Colleen McCullough.

Novelist.

Born: June 1, 1937

Died: January 29, 2015.

Colleen McCullough, who has died aged 77 after many years of ill health, was an Australian writer who found huge success with her best-selling novel The Thorn Birds, which told the story of an affair between a young woman and a priest in the outback. It was turned into a successful television mini-series starring Richard Chamberlain; her first novel, Tim, also became a film starring Mel Gibson.

The mainstream success (The Thorn Birds sold 30 million copies worldwide) meant that McCullough was not always taken seriously by reviewers or the literary establishment, although she was typically bullish in her response. "What they'll never forgive me for," she once said, "is that The Thorn Birds is the great Australian novel."

In all, she wrote 25 novels - her first was published in 1974 and her final book Bittersweet was released in 2013 - but initially she worked as a medical researcher. She grew up in Sydney and as a scholarship student at her local college, had hopes of becoming a surgeon. However, an allergic reaction to scrubbing up meant she had to switch disciplines and she studied neurophysiology instead.

Having completed her studies in Australia, she moved to London in the early 1960s to study for a masters before becoming a research associate at Yale Medical School. She then spent 10 years as a researcher there, before taking up writing in the 1970s.

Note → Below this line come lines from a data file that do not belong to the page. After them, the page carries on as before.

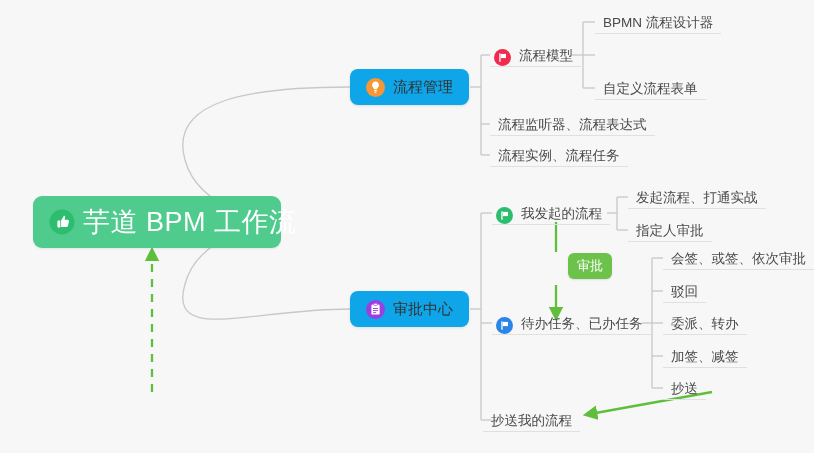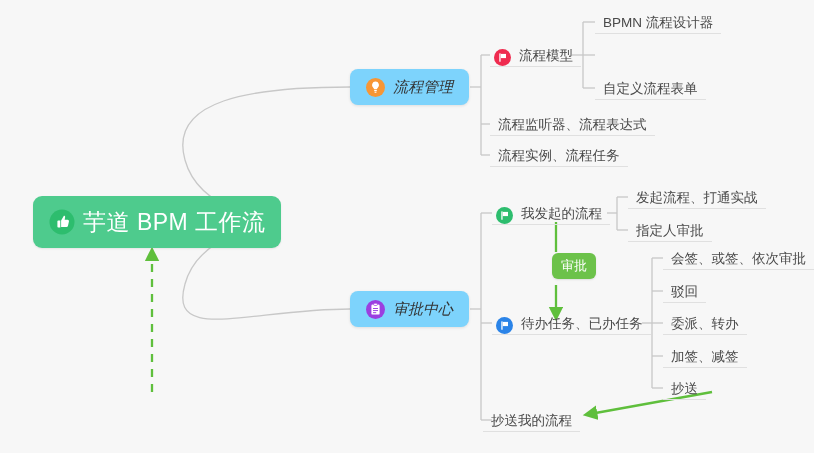--- a/index.html
+++ b/index.html
@@ -15,27 +15,26 @@
 
   .node{position:absolute;display:flex;align-items:center;box-sizing:border-box;white-space:nowrap;}
 
   
   .root{
     left:33px;top:196px;width:248px;height:52px;
     background:#4ecb8d;border-radius:9px;
     padding:0 16px;
     box-shadow:0 1px 2px rgba(0,0,0,.08);
   }
-  .root .label{color:#ffffff;font-size:23px;letter-spacing:.5px;}
+  .root .label{color:#ffffff;font-size:27px;letter-spacing:.5px;}
 
   
   .card{
-    background:#7dd3fc;border-radius:8px;height:36px;padding:0 16px;
+    background:#0ea5e9;border-radius:8px;height:36px;padding:0 16px;
     box-shadow:0 1px 3px rgba(0,0,0,.10);
-    font-style:italic;
   }
   .card .label{color:#333333;font-size:15px;}
 
   .n-process{left:350px;top:69px;}
   .n-approve{left:350px;top:291px;}
   .n-oa{left:40px;top:392px;height:38px;}
   .n-oa .label{font-size:15px;color:#333;}
 
   
   .leaf{
@@ -50,21 +49,21 @@
     display:inline-flex;align-items:center;justify-content:center;
     border-radius:50%;flex:none;margin-right:8px;
   }
   .ico svg{display:block;}
   .ico-lg{width:26px;height:26px;}
   .ico-md{width:19px;height:19px;}
   .ico-sm{width:17px;height:17px;}
 
   
   .badge{
-    position:absolute;left:552px;top:253px;
+    position:absolute;left:568px;top:253px;
     background:#6cc24a;border-radius:6px;
     padding:4px 9px;color:#fff;font-size:13px;
     box-shadow:0 1px 2px rgba(0,0,0,.10);
   }
 </style>
 </head>
 <body>
 
 <div id="canvas">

Her first novel Tim, which related an affair between a middle-aged woman and a gardener with learning difficulties, was published in 1974 but it was with The Thorn Birds three years later that her career really took off. The paperback rights sold for a then record $1.9million and it was then made into one of the most watched miniseries of all time, starring Chamberlain and Rachel Ward; it was shown in 1983.

Despite pressure to do so, McCullough always refused to write a sequel to The Thorn Birds and went on to write in a number of genres. There was a series of whodunnits and seven popular novels set in ancient Rome. She also wrote a sequel to Pride and Prejudice which did nothing to endear her to the critics.

In recent years, she had been suffering a number of health problems including arthritis and diabetes and was slowly blinded due to macular degeneration, but she continued to write using dictation.

She died on Norfolk Island, an Australian territory in the South Pacific, and is survived by her husband, Ric Robinson.

HarperCollins Australia publishing director Shona Martyn said: "Colleen McCullough's contribution to Australian writing - and to readers around the world - has been immense. She was one of the first Australian writers to succeed on the world stage."